**SUPPLIED RECORDS:**
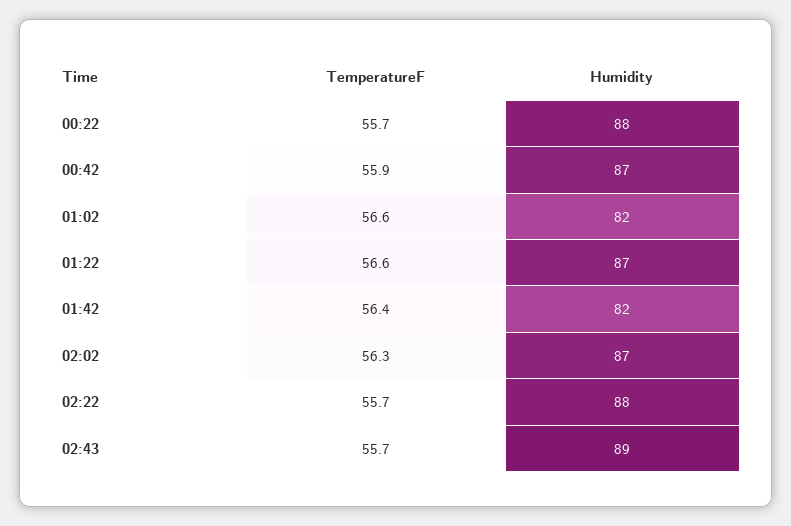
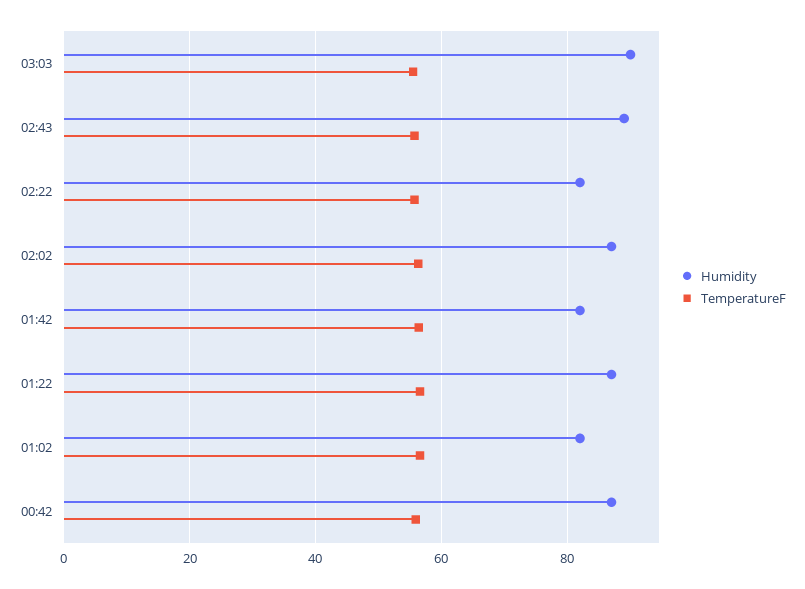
TemperatureF, 00:22: 55.7 -> none
Humidity, 00:22: 88 -> none
Humidity, 02:22: 88 -> 82
Humidity, 03:03: none -> 90
TemperatureF, 03:03: none -> 56

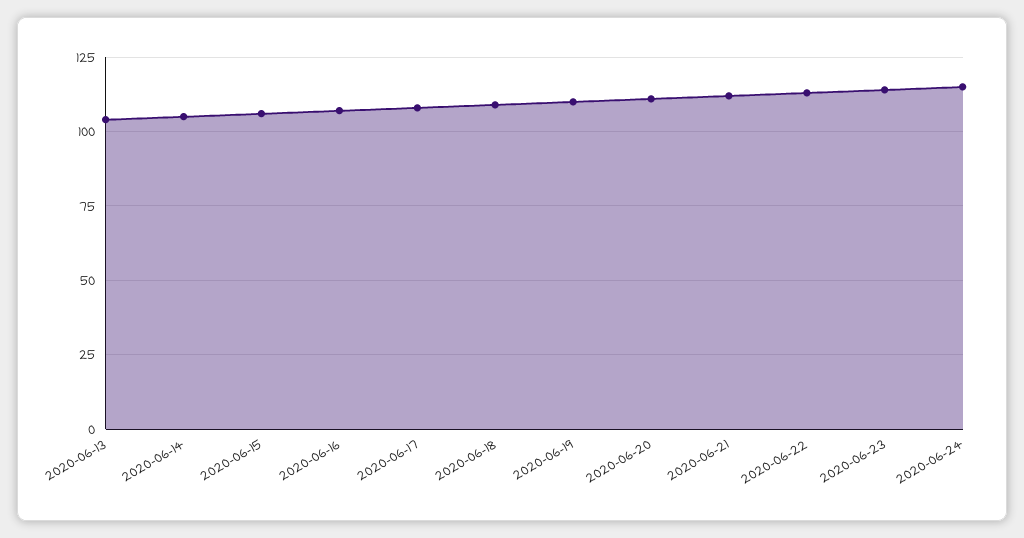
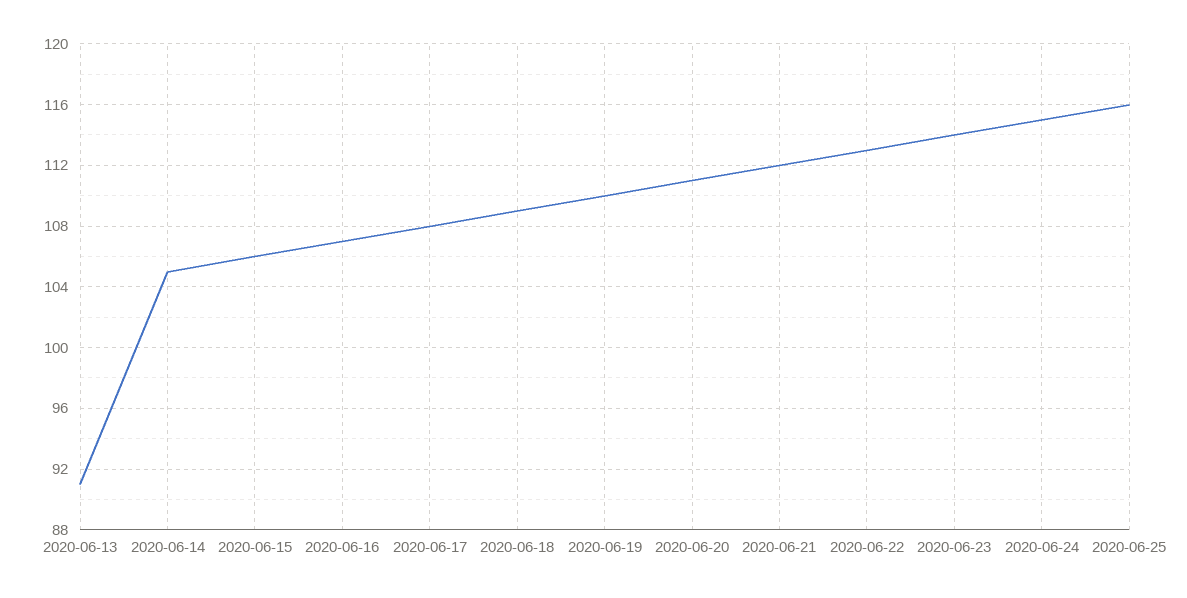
2020-06-13: 105 -> 91
2020-06-25: none -> 116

**WHAT TO DO:** Print every line above exactly. Leave the pictures out.

**RESPONSE AREA:**
TemperatureF, 00:22: 55.7 -> none
Humidity, 00:22: 88 -> none
Humidity, 02:22: 88 -> 82
Humidity, 03:03: none -> 90
TemperatureF, 03:03: none -> 56

2020-06-13: 105 -> 91
2020-06-25: none -> 116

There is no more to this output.